Due to the use of multiprocessing, sometimes python process are not killed properly. We have provided the kill_nodes script which will kill the python processes.
./kill_nodes.sh
If you want to use a new robot you need a GELLO that is compatible. If the kiniamtics are close enough, you may directly use an existing GELLO. Otherwise you will have to design your own.
To add a new robot, simply implement the Robot
protocol found in gello/robots/robot
. See gello/robots/panda.py
, gello/robots/ur.py
, gello/robots/xarm_robot.py
for examples.
Please make a PR if you would like to contribute! The goal of this project is to enable more accessible and higher quality teleoperation devices and we would love your input!
You can optionally install some dev packages.

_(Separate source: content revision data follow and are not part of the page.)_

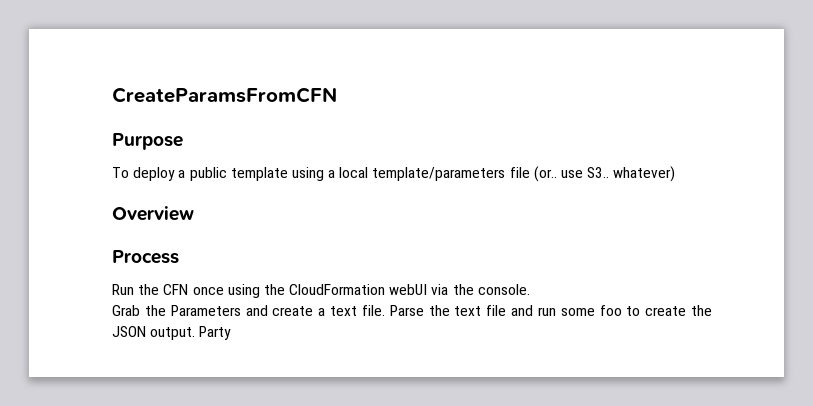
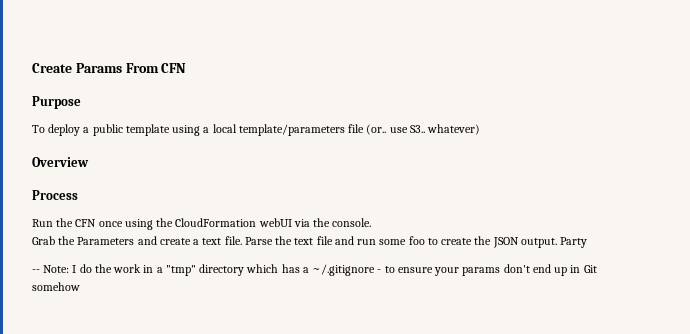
[112,87,337,103] CreateParamsFromCFN -> [32,63,187,73] Create Params From CFN
(232, 333) none -> [32,264,597,276] [32,282,80,291] // -- Note: I do the work in a "tmp" directory which has a ~/.gitignore - to ensure your params don't end up in Git somehow

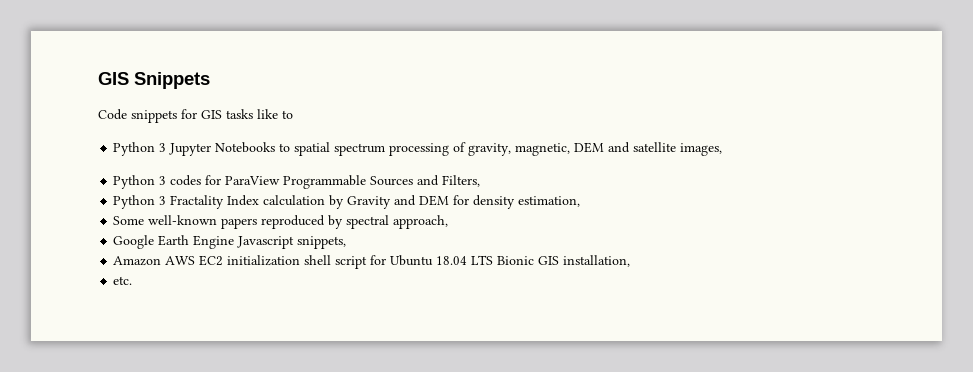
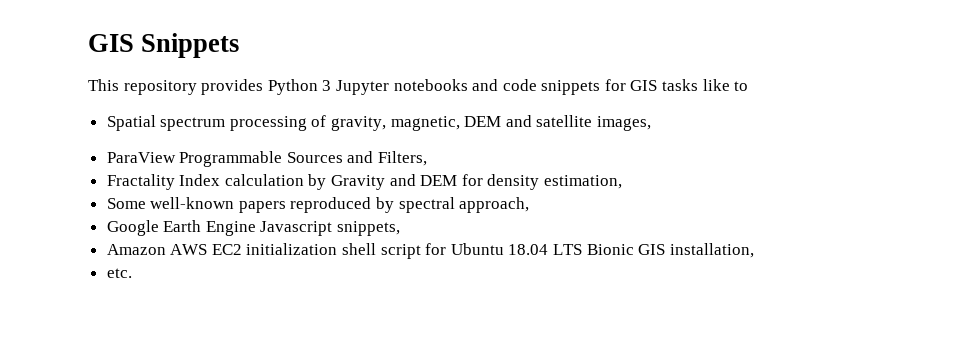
[98,109,127,120] Code -> [88,79,537,95] This repository provides Python 3 Jupyter notebooks and code
[113,142,331,156] Python 3 Jupyter Notebooks to spatial -> [106,115,156,131] Spatial
[113,175,222,189] Python 3 codes for -> (652, 123) none
[113,195,167,209] Python 3 -> (428, 158) none

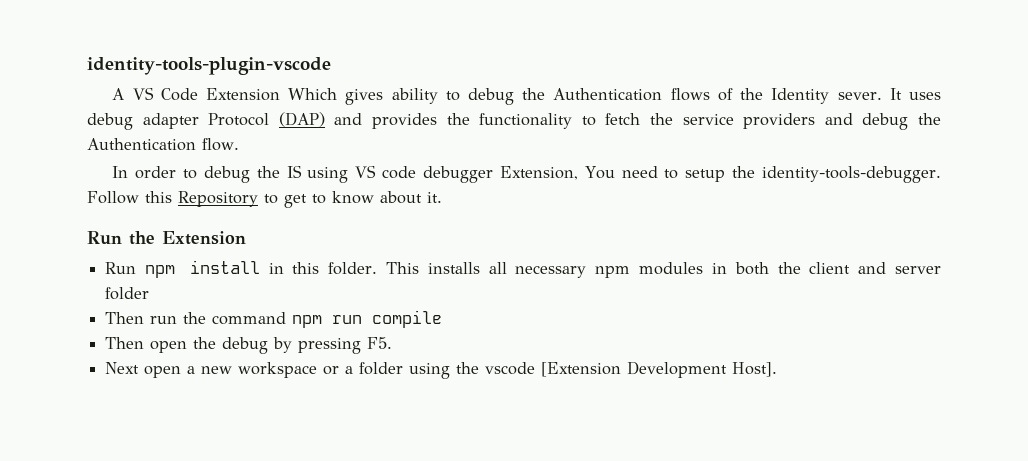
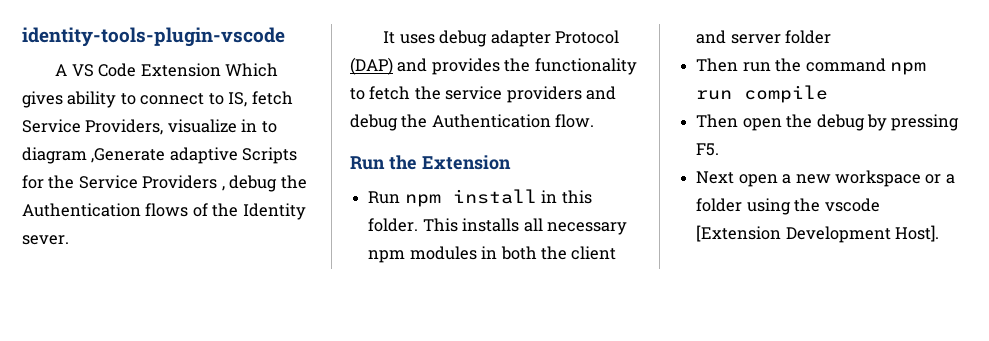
(460, 96) none -> [140,91,293,107] [22,119,277,135] [22,147,298,164] [22,175,225,191] connect to IS, fetch Service Providers, visualize in to diagram ,Generate adaptive Scripts for the Service Providers ,
(882, 96) none -> (69, 240) //
[112,165,942,183] [87,191,442,208] // In order to debug the IS using VS code debugger Extension, You need to setup the identity-tools-debugger. Follow this Repository to get to know about it. -> (595, 121) none

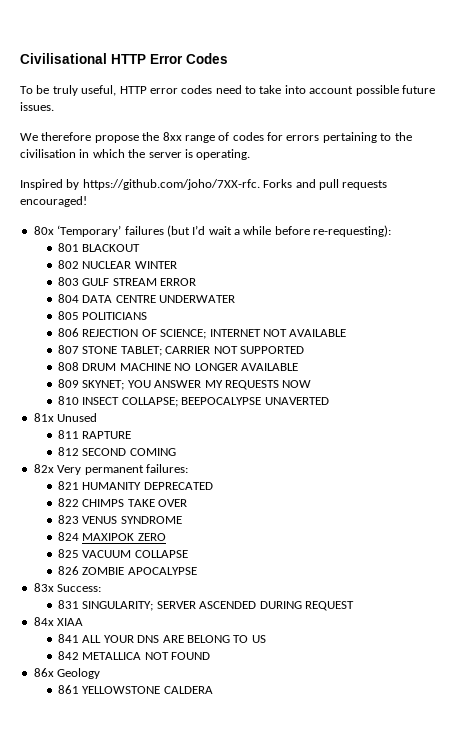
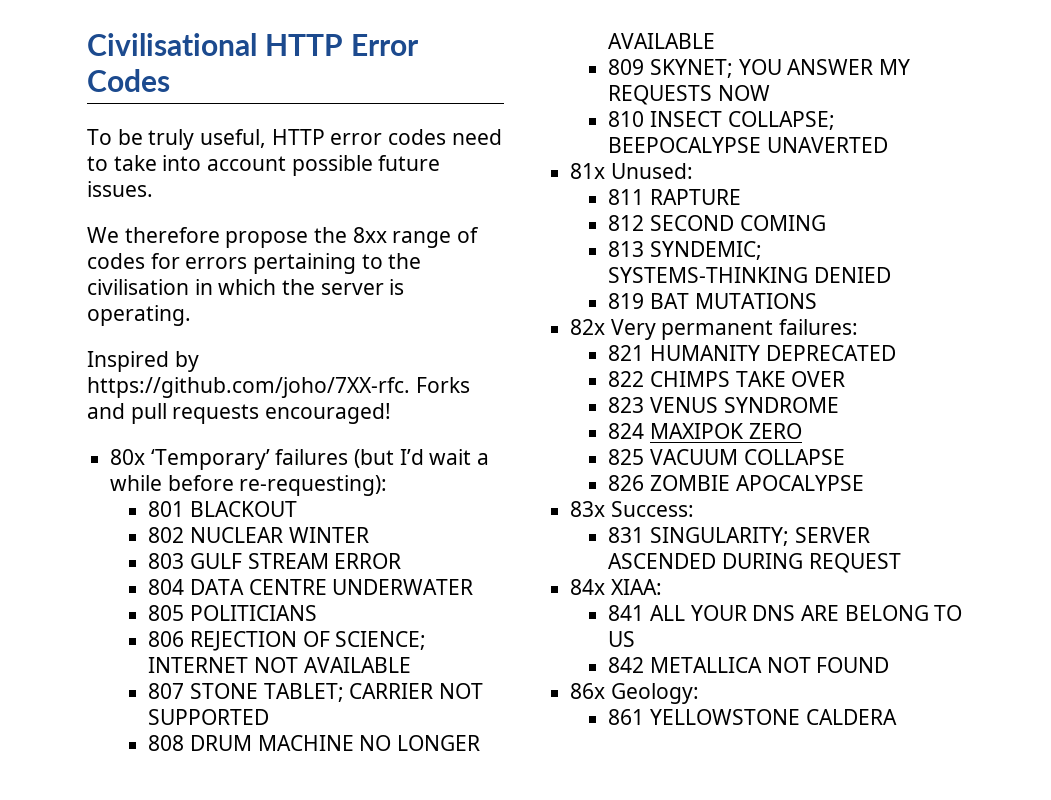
[57,413,98,422] Unused -> [610,163,693,179] Unused:
(176, 452) none -> [608,241,762,260] [608,267,891,283] [608,293,817,309] // 813 SYNDEMIC; SYSTEMS-THINKING DENIED // 819 BAT MUTATIONS
[57,618,84,626] XIAA -> [610,579,662,595] XIAA:
[57,668,101,679] Geology -> [610,683,699,704] Geology:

pip install -r requirements_dev.txt
The code is organized as follows:
scripts
: contains some helpful pythonscripts
experiments
: contains entrypoints into the gello codegello
: contains all of thegello
python package codeagents
: teleoperation agentscameras
: code to interface with camera hardwaredata_utils
: data processing utils. used for imitation learningdm_control_tasks
: dm_control utils to build a simple dm_control enviroment. used for demosdynamixel
: code to interface with the dynamixel hardwarerobots
: robot specific interfaceszmq_core
: zmq utilities for enabling a multi node system
This code base uses isort
and black
for code formatting.
pre-commits hooks are great. This will automatically do some checking/formatting. To use the pre-commit hooks, run the following:
pip install pre-commit
pre-commit install
@misc{wu2023gello,
title={GELLO: A General, Low-Cost, and Intuitive Teleoperation Framework for Robot Manipulators},
author={Philipp Wu and Yide Shentu and Zhongke Yi and Xingyu Lin and Pieter Abbeel},
year={2023},
}
This source code is licensed under the MIT license found in the LICENSE file. in the root directory of this source tree.
This project builds on top of or utilizes the following third party dependencies.
- google-deepmind/mujoco_menagerie: Prebuilt robot models for mujoco
- brentyi/tyro: Argument parsing and configuration
- ZMQ: Enables easy create of node like processes in python.